Mrs Elswood celebrates 75th birthday with glow up
Mrs Elswood

Where. To. Start.

The new Mrs. Elswood is younger. The new Mrs. Elswood is smoother. The new Mrs. Elswood is back-lit. The new Mrs. Elswood is a redhead who looks like she’s had a blow-dry and a feather cut to give her straight-arsed hair some body. The slight wonk of Mrs. Elswood’s smile is gone, replaced with total symmetry. Her nose is broader but flatter. The new Mrs. Elswood is wearing a red checked blouse. The old Mrs. Elswood was probably called Miriam or Judith or Esti. The new Mrs. Elswood is definitely called Christine. How can I make this any clearer? The new Mrs. Elswood is… not Jewish. Of course, Jews can look like all sorts of things, but the deliberate removal of such an iconic Jewish image is startling. Add a new bright red jar lid to all of this and to the whole thing has gone hella “Little House on the Prairie.” To quote my friend Emma Jude Harris: “She looks like a pioneer woman who pickles cucumber spears alongside her plum and peach canning before the long cold winter.”

Desperate to understand what happened, I spoke to Mat Moyes, head of the Mrs Elswood brand for Empire Bespoke Foods. “Over the years, and driven by consumer research, there were lots of comments suggesting that Mrs. Elswood was in need of a refresh,” he told me. He also said the rebranding process had included conversations with a Jewish food historian, as well as testing the new branding “with shoppers up and down the country.” In every study, “the new outperformed the old on all measures.” The time for a new direction, it seemed, was now.

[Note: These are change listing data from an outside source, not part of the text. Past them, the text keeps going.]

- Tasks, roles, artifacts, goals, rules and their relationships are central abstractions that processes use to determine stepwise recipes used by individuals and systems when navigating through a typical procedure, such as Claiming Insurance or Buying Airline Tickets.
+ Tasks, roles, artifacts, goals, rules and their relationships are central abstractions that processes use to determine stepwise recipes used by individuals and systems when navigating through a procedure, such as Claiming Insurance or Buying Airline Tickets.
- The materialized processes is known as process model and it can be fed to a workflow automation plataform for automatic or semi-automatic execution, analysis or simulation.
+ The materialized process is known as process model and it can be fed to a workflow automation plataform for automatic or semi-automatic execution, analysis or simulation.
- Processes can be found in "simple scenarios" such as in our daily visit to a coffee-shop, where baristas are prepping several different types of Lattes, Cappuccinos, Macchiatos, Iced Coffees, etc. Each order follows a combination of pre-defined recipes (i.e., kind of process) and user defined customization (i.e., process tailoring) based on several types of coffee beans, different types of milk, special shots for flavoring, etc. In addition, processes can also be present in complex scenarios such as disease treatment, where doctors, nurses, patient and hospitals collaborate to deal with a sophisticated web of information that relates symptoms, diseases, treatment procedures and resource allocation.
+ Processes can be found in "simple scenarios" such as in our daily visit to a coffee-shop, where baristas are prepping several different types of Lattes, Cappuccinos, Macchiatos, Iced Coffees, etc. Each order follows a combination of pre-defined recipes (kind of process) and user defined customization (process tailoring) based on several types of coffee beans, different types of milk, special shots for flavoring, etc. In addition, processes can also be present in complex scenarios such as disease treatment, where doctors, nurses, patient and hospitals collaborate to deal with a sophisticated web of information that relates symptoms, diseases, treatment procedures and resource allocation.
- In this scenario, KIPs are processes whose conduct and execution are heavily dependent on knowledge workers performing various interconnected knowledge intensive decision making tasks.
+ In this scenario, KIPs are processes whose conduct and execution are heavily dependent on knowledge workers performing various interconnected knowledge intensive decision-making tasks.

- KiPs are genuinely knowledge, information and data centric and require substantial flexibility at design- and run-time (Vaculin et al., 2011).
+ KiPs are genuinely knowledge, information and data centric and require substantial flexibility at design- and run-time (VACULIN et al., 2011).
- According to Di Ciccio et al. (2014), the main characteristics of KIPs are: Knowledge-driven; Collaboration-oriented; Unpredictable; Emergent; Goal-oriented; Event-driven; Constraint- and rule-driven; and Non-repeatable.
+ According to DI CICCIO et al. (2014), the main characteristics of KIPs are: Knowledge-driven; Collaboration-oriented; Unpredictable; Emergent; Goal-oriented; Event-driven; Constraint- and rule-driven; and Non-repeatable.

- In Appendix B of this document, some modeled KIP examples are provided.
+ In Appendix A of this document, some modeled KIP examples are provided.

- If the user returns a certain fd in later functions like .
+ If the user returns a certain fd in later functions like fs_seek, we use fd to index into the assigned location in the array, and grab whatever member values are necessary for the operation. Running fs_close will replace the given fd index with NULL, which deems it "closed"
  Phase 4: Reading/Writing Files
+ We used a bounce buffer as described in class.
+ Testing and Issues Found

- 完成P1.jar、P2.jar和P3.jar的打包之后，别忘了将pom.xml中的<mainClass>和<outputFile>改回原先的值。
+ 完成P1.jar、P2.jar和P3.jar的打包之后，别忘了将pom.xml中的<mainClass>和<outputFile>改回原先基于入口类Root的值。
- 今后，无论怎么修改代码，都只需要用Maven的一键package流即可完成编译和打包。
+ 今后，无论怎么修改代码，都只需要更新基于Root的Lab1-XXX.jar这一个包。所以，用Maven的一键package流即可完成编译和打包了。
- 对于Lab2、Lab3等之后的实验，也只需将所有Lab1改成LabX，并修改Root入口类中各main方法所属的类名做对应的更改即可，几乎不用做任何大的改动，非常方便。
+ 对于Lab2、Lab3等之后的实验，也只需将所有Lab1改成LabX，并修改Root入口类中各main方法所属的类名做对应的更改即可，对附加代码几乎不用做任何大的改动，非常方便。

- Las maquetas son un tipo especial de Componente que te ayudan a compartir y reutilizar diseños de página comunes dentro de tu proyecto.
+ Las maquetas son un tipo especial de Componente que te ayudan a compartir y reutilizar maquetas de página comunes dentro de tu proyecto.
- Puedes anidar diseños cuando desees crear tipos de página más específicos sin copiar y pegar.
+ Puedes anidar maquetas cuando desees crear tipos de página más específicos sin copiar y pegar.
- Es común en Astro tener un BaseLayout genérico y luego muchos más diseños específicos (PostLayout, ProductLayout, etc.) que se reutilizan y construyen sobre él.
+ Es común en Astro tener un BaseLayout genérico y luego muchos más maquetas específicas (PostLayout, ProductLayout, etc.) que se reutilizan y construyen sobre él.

This new assimilation of Mrs. Elswood would matter less in a country where Jewish women (or Jewishness at all, to be honest) were culturally represented with any regularity. But in Britain, we are really searching for scraps. So for now, when I’m in Leicester or Godalming or Christchurch feeling the ancestral need for brine and I round the corner-shop aisle, the gherkins will be glistening from behind the familiar face of Mrs. Elswood. I will know in that moment I am not the only Jew in town. Soon, however, I will instead be greeted by Christine, who is more kumbaya than Kol Nidre. And I will feel alone. I will buy them anyway, of course, soak off the label, imagine the old Mrs. Elswood as I eat them, and thank Hashem they haven’t changed the recipe.